ASSIGNMENT:
Count up the lines in the following listing that hold the word "trolley", then give only that count.

SUPPLIED ENTRIES:
──────

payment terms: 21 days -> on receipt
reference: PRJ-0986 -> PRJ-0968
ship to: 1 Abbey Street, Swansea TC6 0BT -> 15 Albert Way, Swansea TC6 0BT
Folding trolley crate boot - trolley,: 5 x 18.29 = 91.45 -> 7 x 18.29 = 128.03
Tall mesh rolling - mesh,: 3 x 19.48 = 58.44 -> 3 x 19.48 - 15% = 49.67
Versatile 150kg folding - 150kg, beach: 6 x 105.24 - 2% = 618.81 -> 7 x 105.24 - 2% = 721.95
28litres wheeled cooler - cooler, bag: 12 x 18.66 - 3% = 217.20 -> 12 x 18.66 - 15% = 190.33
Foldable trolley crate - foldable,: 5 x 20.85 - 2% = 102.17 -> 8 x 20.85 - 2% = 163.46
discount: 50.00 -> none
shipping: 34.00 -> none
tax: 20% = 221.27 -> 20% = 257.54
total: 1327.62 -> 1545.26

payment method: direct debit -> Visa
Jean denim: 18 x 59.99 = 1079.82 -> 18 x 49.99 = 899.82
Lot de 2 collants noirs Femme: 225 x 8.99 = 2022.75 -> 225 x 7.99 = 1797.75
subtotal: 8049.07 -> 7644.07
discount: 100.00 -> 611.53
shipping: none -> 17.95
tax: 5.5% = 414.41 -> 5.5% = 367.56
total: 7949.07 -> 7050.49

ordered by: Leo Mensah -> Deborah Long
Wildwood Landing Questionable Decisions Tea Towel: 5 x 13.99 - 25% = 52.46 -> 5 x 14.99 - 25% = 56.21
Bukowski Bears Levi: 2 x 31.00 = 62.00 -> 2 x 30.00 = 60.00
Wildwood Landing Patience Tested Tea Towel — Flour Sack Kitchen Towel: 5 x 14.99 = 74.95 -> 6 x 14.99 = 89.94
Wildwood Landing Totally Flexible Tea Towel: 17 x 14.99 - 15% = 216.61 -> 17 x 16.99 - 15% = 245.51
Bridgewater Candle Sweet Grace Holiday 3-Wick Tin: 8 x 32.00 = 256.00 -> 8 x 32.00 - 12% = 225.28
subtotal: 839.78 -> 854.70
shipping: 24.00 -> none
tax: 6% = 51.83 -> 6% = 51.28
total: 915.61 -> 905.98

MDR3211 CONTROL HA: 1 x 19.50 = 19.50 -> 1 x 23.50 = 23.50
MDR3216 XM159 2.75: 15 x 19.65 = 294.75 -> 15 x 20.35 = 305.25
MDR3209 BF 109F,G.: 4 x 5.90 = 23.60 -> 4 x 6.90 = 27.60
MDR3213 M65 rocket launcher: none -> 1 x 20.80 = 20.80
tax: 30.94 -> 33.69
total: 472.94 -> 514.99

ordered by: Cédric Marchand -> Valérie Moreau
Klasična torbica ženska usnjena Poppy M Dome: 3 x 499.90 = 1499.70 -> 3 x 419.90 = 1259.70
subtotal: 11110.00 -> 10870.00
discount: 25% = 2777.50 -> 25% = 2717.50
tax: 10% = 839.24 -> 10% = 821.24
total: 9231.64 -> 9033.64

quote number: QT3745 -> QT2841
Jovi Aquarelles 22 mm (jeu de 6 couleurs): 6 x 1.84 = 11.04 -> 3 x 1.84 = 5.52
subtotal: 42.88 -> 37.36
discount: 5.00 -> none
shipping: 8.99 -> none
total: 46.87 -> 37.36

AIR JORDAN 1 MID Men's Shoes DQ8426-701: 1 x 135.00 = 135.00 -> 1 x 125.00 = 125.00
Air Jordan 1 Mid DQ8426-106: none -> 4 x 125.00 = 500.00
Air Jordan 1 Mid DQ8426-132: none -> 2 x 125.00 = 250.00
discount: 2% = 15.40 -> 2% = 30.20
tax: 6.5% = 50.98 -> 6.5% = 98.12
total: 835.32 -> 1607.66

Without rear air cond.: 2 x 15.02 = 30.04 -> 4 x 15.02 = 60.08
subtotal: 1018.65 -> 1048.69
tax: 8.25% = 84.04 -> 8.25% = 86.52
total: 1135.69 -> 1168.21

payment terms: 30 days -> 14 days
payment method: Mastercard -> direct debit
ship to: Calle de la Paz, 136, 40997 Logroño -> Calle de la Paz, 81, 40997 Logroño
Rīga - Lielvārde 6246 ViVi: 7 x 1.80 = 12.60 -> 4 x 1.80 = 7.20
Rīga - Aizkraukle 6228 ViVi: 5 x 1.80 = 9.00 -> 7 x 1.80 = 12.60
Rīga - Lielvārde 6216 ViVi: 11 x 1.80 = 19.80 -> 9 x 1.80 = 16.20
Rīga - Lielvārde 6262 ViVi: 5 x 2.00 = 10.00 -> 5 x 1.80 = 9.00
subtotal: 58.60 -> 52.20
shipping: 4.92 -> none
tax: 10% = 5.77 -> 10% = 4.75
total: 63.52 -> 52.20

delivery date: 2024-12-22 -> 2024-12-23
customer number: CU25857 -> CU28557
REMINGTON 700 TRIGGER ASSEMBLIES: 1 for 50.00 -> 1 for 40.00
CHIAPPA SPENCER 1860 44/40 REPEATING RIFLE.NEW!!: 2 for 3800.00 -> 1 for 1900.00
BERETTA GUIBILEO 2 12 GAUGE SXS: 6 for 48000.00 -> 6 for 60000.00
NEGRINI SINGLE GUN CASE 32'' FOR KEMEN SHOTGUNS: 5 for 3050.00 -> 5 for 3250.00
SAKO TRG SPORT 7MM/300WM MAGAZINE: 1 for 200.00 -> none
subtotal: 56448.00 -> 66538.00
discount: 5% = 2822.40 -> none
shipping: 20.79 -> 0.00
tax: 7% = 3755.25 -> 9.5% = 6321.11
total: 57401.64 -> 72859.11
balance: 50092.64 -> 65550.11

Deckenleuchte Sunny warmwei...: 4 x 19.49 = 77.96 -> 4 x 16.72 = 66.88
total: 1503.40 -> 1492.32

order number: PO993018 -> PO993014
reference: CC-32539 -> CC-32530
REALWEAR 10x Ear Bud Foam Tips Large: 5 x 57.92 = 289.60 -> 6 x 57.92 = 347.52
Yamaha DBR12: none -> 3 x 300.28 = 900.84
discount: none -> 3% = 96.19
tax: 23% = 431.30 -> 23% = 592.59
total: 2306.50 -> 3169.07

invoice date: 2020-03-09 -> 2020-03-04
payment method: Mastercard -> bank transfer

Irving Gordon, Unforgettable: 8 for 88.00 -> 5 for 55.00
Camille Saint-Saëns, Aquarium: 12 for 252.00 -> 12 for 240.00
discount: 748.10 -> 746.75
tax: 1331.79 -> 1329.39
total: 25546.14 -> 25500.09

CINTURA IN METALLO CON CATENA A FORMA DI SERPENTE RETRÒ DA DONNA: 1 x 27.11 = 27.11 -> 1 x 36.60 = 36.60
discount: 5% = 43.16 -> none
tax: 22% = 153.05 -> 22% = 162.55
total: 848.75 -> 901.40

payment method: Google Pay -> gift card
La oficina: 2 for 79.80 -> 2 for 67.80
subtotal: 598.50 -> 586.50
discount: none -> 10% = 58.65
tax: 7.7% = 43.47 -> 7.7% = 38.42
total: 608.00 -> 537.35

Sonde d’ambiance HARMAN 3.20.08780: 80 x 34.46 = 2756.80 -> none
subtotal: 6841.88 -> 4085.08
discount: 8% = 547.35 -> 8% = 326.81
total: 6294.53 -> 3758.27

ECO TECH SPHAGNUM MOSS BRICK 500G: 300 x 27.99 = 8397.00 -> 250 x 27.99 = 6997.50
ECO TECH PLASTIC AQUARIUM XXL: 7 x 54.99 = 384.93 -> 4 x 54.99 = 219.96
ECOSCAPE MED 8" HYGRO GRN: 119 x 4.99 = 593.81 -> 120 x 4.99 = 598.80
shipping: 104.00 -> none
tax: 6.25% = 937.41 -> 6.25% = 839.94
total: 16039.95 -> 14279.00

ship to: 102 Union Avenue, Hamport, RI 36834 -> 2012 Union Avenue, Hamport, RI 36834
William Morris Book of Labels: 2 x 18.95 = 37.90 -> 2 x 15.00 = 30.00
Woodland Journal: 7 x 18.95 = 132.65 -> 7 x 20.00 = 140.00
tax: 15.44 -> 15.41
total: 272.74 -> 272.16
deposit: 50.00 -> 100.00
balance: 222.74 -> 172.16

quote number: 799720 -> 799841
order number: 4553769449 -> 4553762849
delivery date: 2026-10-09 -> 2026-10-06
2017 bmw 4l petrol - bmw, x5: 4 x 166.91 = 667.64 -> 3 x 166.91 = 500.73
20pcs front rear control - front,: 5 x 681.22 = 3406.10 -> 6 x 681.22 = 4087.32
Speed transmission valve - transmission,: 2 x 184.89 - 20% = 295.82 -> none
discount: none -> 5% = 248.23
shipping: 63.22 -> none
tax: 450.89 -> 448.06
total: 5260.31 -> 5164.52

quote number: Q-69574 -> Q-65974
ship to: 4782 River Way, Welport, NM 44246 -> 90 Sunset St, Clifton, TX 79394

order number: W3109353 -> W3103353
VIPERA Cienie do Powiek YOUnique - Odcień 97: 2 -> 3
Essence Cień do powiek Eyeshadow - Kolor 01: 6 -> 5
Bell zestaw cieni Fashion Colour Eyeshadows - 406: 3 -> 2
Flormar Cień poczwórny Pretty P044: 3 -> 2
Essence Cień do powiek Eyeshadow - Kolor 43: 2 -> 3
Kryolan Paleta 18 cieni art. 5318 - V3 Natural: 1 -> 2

──────

EXERCISE RESULT:
2